Охваченные паникой олени в едином порыве сорвались с места и понеслись в тот самый миг, когда хищники напали на стадо.
Николай тоже не стал медлить, но двигался он в противоположном направлении. На то, чтобы обойти стадо, у него ушла бы масса времени, а сейчас была дорога каждая секунда. Если остается малейший шанс спасти от волков хотя бы одного оленя, он рискует не напрасно. Олени дают все необходимое для жизни и ему самому, и его семье, и всей общине. Так было тысячу лет назад, и до сих пор ничего не изменилось.
Николай бросился туда, где были волки, позабыв обо всем, даже о Сергее. Тепло укутанный мальчик остался сидеть на обтянутых оленьими шкурами березовых нартах. Он следил за отцом широко открытыми глазами, миндалевидными, слегка удлиненными к вискам. В его глазах не было и тени страха. Удивительно, но во взгляде пятилетнего Сергея читались спокойствие и выдержка. Словно для него, будущего оленевода, которому суждено большую часть жизни провести в окружении этих сильных грациозных животных, оказаться в сердце огромного, охваченного паникой стада было чем-то само собой разумеющимся.
Хотя в каком-то смысле так оно и было.
Окруживший его со всех сторон оглушительный топот тысяч копыт и густое белое марево не внушали ребенку беспокойства. И все же положение мальчика было опасным, хотя сам он этого не понимал. Мощные тела оленей то и дело задевали и толкали сани, отчего их довольно жестко бросало из стороны в сторону. С раскачивающейся упряжью, нарты были похожи на подхваченный штормом баркас. Однако Сергей, направляемый подаренными ему природой рефлексами, словно всадник, раскачивался вместе с санями, смягчая толчки. Круглое лицо его, обрамленное с трех сторон мехом бобровой шапки-ушанки, было невозмутимо. Единственной «слезой», выступившей в уголке правого глаза, было родимое пятнышко-веснушка, но оно было у него с рождения.

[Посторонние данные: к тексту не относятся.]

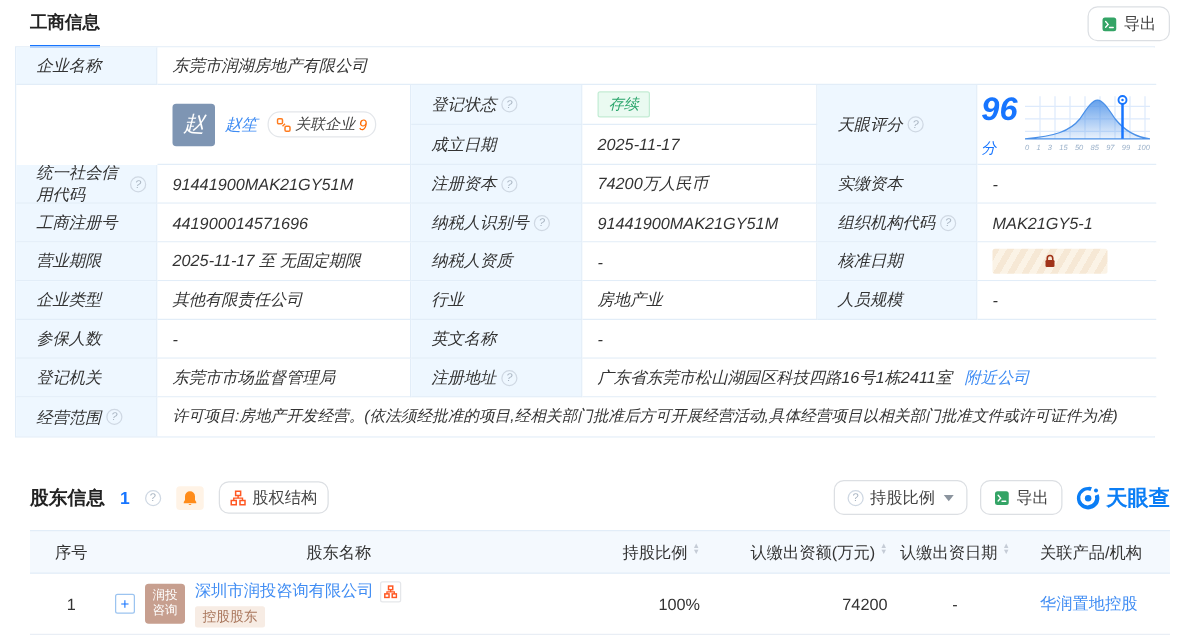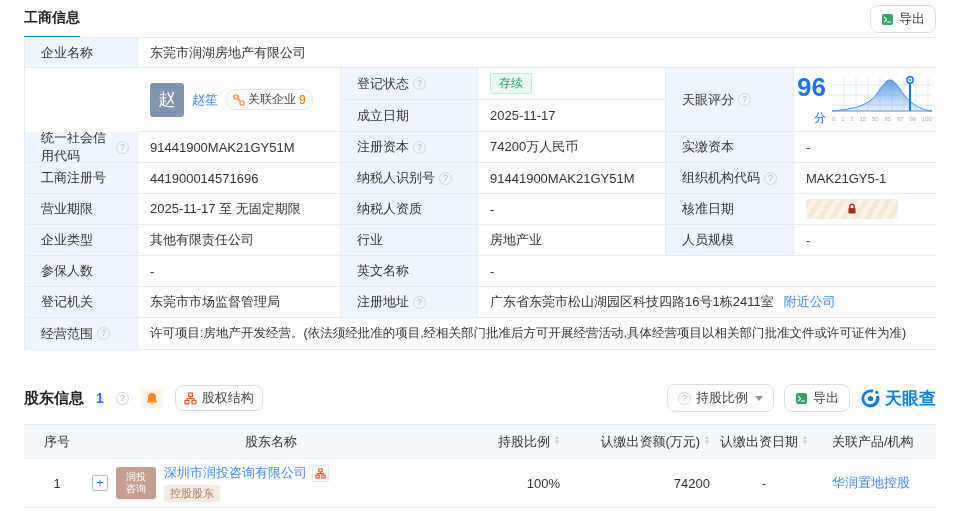"企业名称" .info { font-style: none -> italic; left: 24px -> 12px }
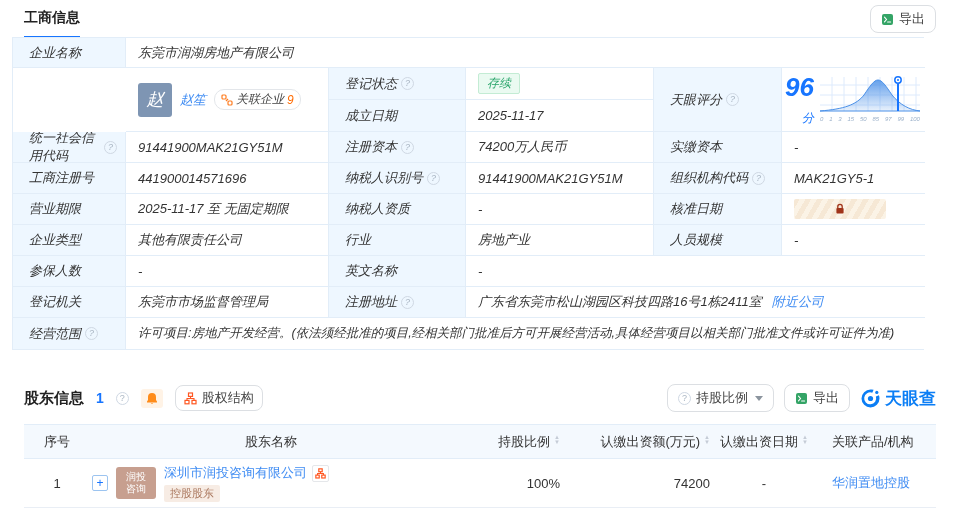"96分" .score-cell { text-align: right -> none }
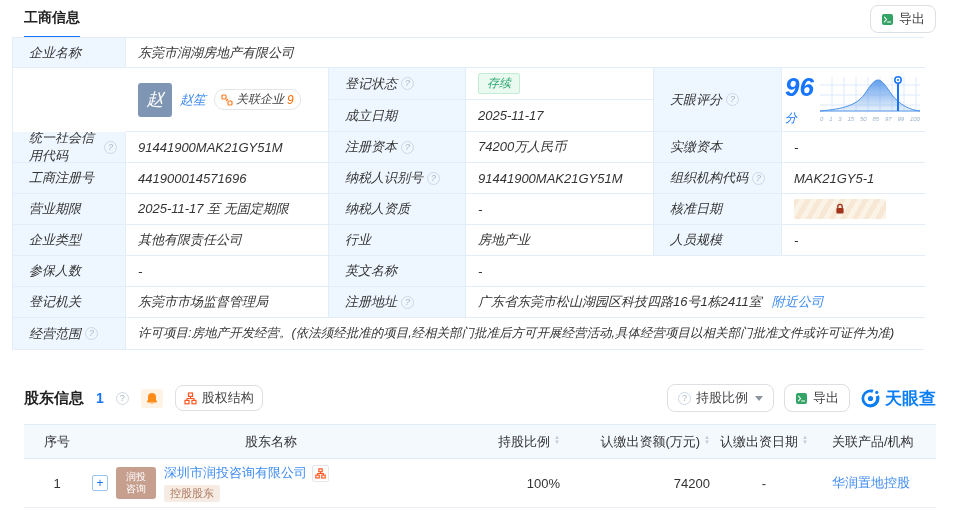"润投" .sh-logo { width: 40px -> 32px }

Николаю пришлось пробиваться сквозь весь массив стада, и вот, наконец, последние олени расступились перед ним. Задыхаясь, он замер. Глазам его открылось зрелище, леденящее кровь своей жестокостью.
Три! Хищников было трое. Их серо-черные силуэты, поджарые и в то же время мощные, четко вырисовывались на фоне снега. Что до несчастного оленя, которого они окружили, то помочь ему было уже невозможно — он лежал в луже собственной крови. Задняя нога была поднята и все еще дергалась, слабо и тщетно. Один волк только что вцепился ему в горло, а двое других острыми клыками терзали живот. Олень не успел еще умереть, но хищники уже рвали своими голодными пастями его горячие внутренности.
Невероятно! И это происходит у него на глазах! Прямо у него под носом! Обычно волки ждут наступления ночи, когда бдительность людей ослабевает, и только тогда подбираются к стойбищу и нападают… Летом же, когда эвены перегоняют свои стада на летние высокогорные пастбища, они выжидают момент, когда всадник-оленевод отъедет как можно дальше от «хвоста» стада, и набрасываются на отставших животных, самых слабых.
Но в этот раз стадо остановилось на отдых на открытом месте, в долине, и за ним бдительно следил Николай.
«Видимо, этой зимой волкам приходится труднее, чем обычно. Такая дерзость не в их обычае», — подумал он. Наверняка волки были очень голодны. В противном случае они не стали бы подвергать себя опасности, приблизившись к человеку на расстояние выстрела.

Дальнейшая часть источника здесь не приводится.